The relation between the inner product of vectors and the interior product is that if you have a metric tensor (and thus a canonical relation between vectors and covectors = $1$-forms), the inner product of two vectors is the interior product of one of the vectors and the $1$-form associated with the other one. That is, if $g$ is the metric tensor, then the inner product of the vectors $v$ and $w$ is $g(v,w)$, and the $1$-form $\omega$ associated with $v$ is defined by $\omega(w)=g(v,w)$. Then it is obvious that $\iota_w(\omega) = \omega(w) = g(v,w)$.

The outer product is, as noted in answer to the other question you referred to, related to the tensor product. Indeed, if we associate row vectors with $1$-forms and column vectors with vectors, then we can write (using Einstein summation convention) the outer product of the vector $w = w^ie_i$ and the $1$-form $\omega = \omega_i\,e^i$ as the $(1,1)$ tensor $M = w^i\omega_j e_i\otimes e^j$ which describes an object that maps vectors to vectors. Its relation to the inner product is that you get the inner product of $w$ and $\omega$ by contracting the two indices of $M$ (which in the language of matrices corresponds to the trace of $M$).

The exterior product is related to the tensor product in that the exterior product of two forms (a form is a skew-symmetric tensor of type $(0,p)$) is just the antisymmetrization of the tensor product.

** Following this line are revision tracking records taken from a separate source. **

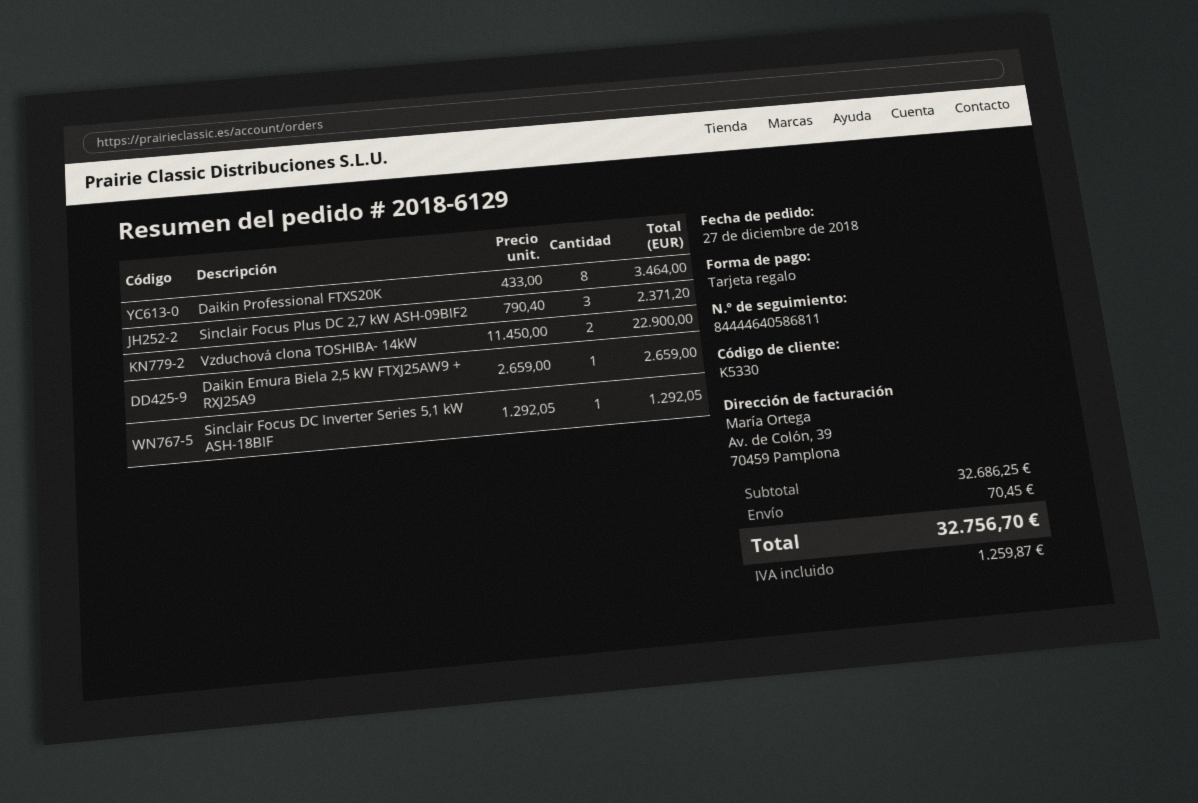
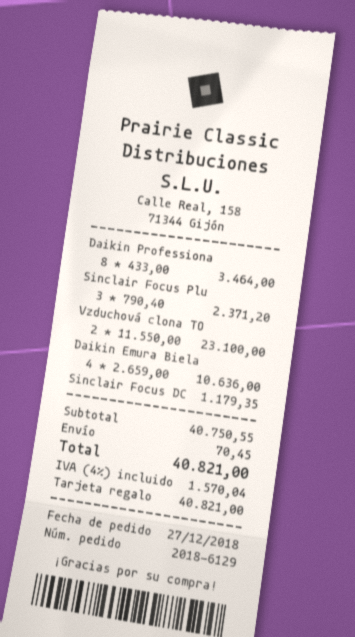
Vzduchová clona TOSHIBA- 14kW: 2 x 11450.00 = 22900.00 -> 2 x 11550.00 = 23100.00
Daikin Emura Biela 2,5 kW FTXJ25AW9 + RXJ25A9: 1 x 2659.00 = 2659.00 -> 4 x 2659.00 = 10636.00
Sinclair Focus DC Inverter Series 5,1 kW ASH-18BIF: 1 x 1292.05 = 1292.05 -> 1 x 1179.35 = 1179.35
subtotal: 32686.25 -> 40750.55
tax: 1259.87 -> 1570.04
total: 32756.70 -> 40821.00

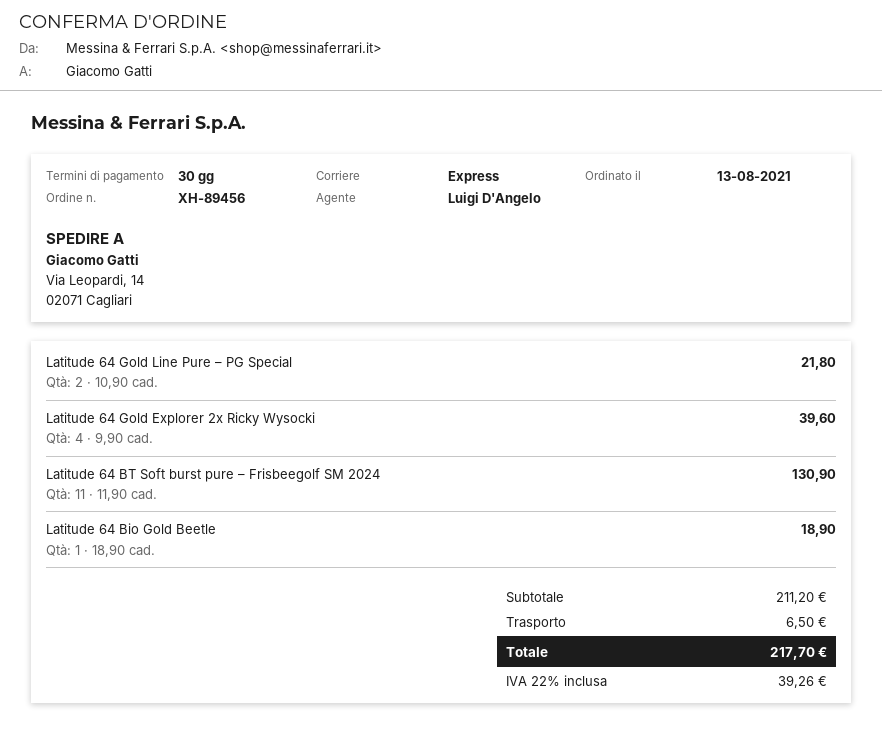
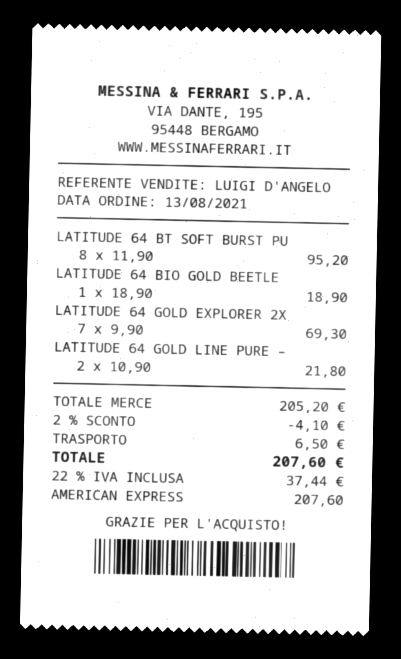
Latitude 64 Gold Explorer 2x Ricky Wysocki: 4 x 9.90 = 39.60 -> 7 x 9.90 = 69.30
Latitude 64 BT Soft burst pure – Frisbeegolf SM 2024: 11 x 11.90 = 130.90 -> 8 x 11.90 = 95.20
subtotal: 211.20 -> 205.20
discount: none -> 2% = 4.10
tax: 22% = 39.26 -> 22% = 37.44
total: 217.70 -> 207.60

The cross product is a speciality of the three-dimensional space; here the space of $2$-forms has the same dimension as the space of $1$-forms; indeed, given a metric, the hodge star maps between them. Since the metric also allows to associate vectors and $1$-forms, you can define the cross product of $v$ and $w$ by the following procedure: Determine the $1$-forms corresponding to $v$ and $w$, calculate their exterior product (which is a $2$-form), apply the Hodge star to the result (which, given that we are in three dimensions, again results in a $1$-form), and finally determine the vector corresponding to that $1$-form.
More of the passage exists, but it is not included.